_Records provided:_
▼▼▼

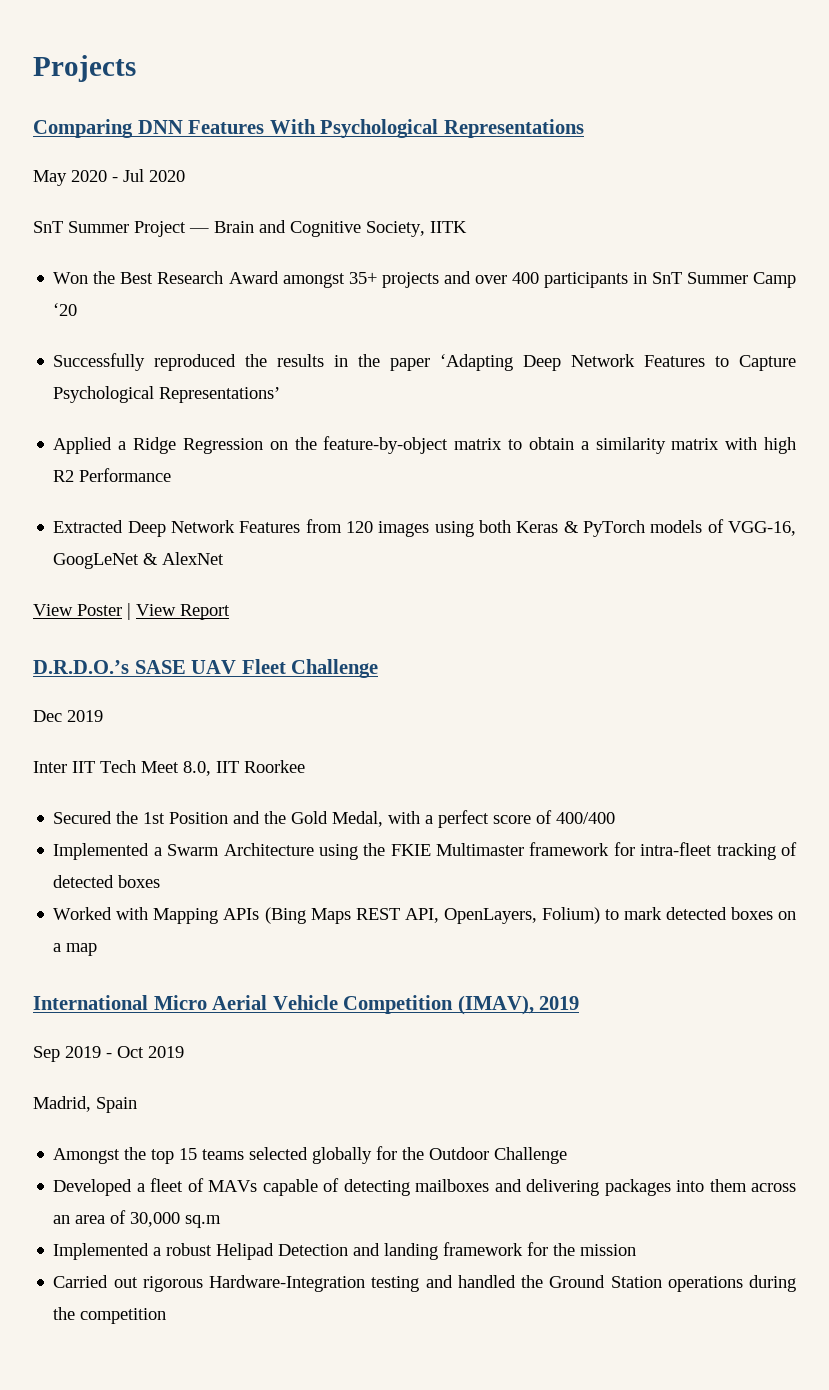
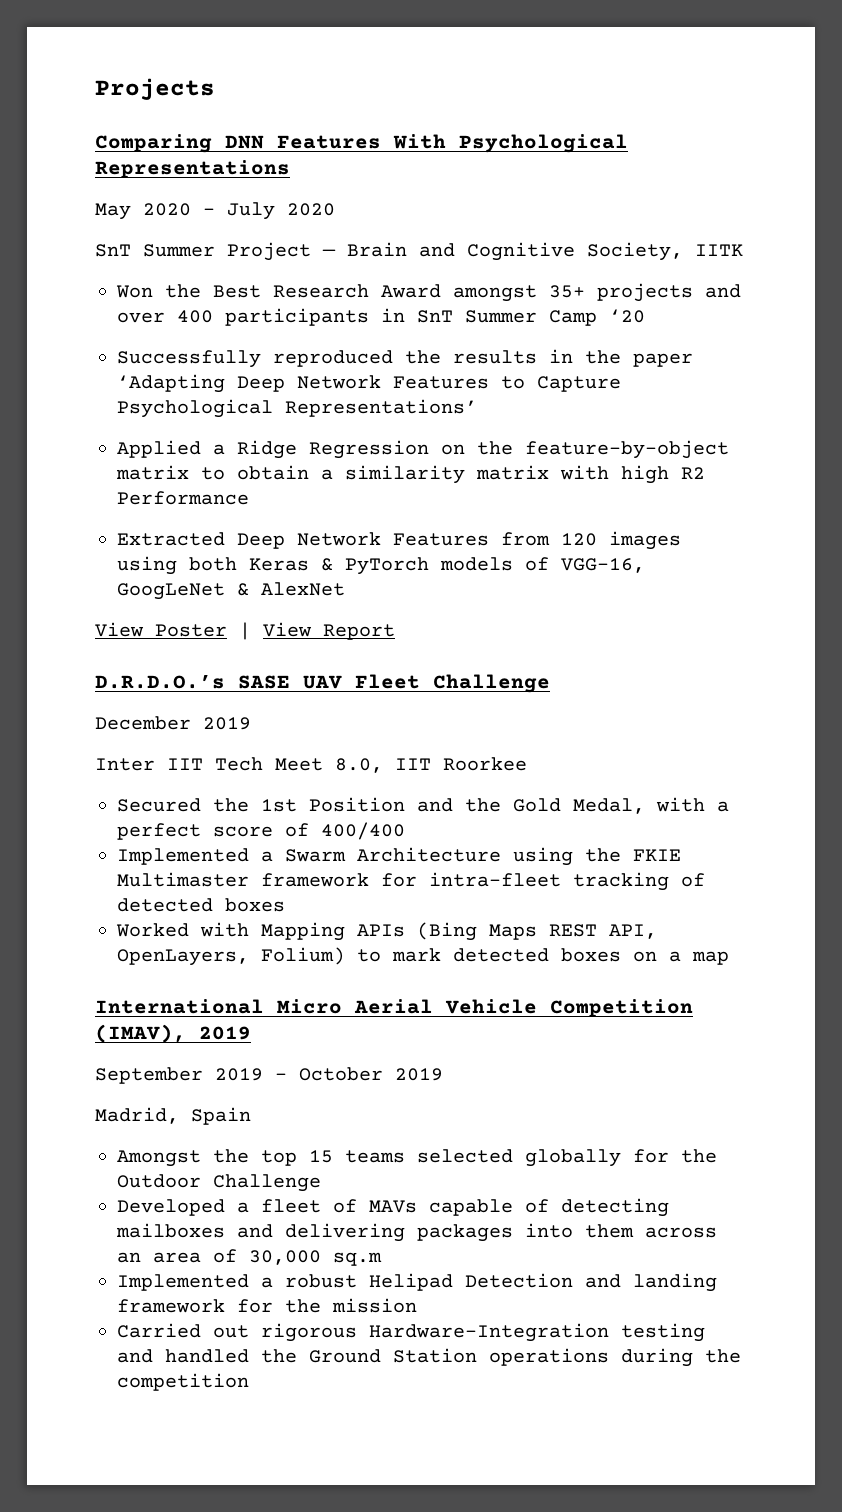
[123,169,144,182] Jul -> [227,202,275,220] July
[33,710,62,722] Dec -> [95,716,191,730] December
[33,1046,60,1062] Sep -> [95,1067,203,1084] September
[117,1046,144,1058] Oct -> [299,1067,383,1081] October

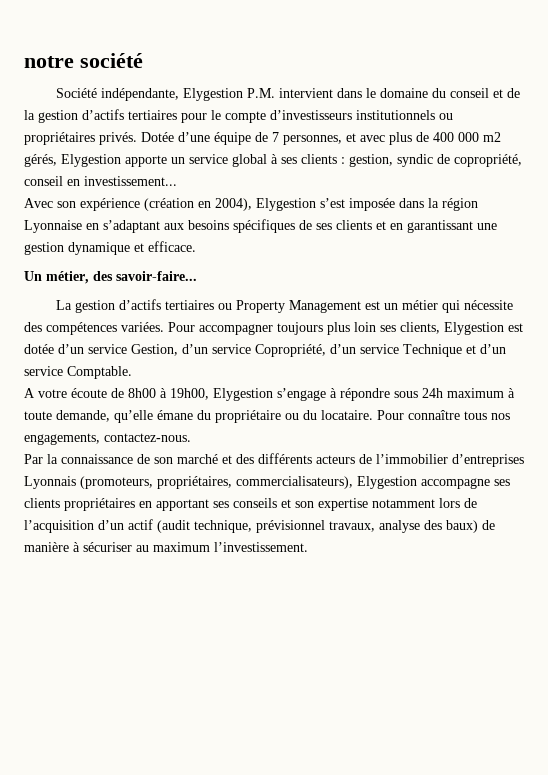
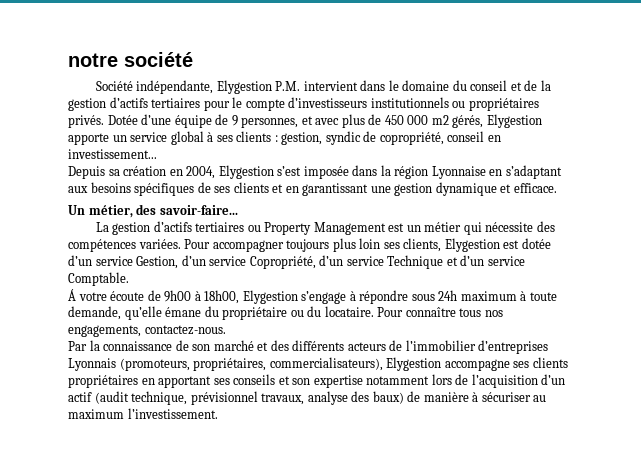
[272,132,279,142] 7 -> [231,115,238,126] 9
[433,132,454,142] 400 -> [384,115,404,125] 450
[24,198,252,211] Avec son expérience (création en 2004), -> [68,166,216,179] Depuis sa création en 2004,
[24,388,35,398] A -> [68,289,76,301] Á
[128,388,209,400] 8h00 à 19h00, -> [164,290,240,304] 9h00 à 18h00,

▲▲▲

_Task statement:_
Word for word, print all of the data; skip the pictures.

_Worked solution:_
[123,169,144,182] Jul -> [227,202,275,220] July
[33,710,62,722] Dec -> [95,716,191,730] December
[33,1046,60,1062] Sep -> [95,1067,203,1084] September
[117,1046,144,1058] Oct -> [299,1067,383,1081] October

[272,132,279,142] 7 -> [231,115,238,126] 9
[433,132,454,142] 400 -> [384,115,404,125] 450
[24,198,252,211] Avec son expérience (création en 2004), -> [68,166,216,179] Depuis sa création en 2004,
[24,388,35,398] A -> [68,289,76,301] Á
[128,388,209,400] 8h00 à 19h00, -> [164,290,240,304] 9h00 à 18h00,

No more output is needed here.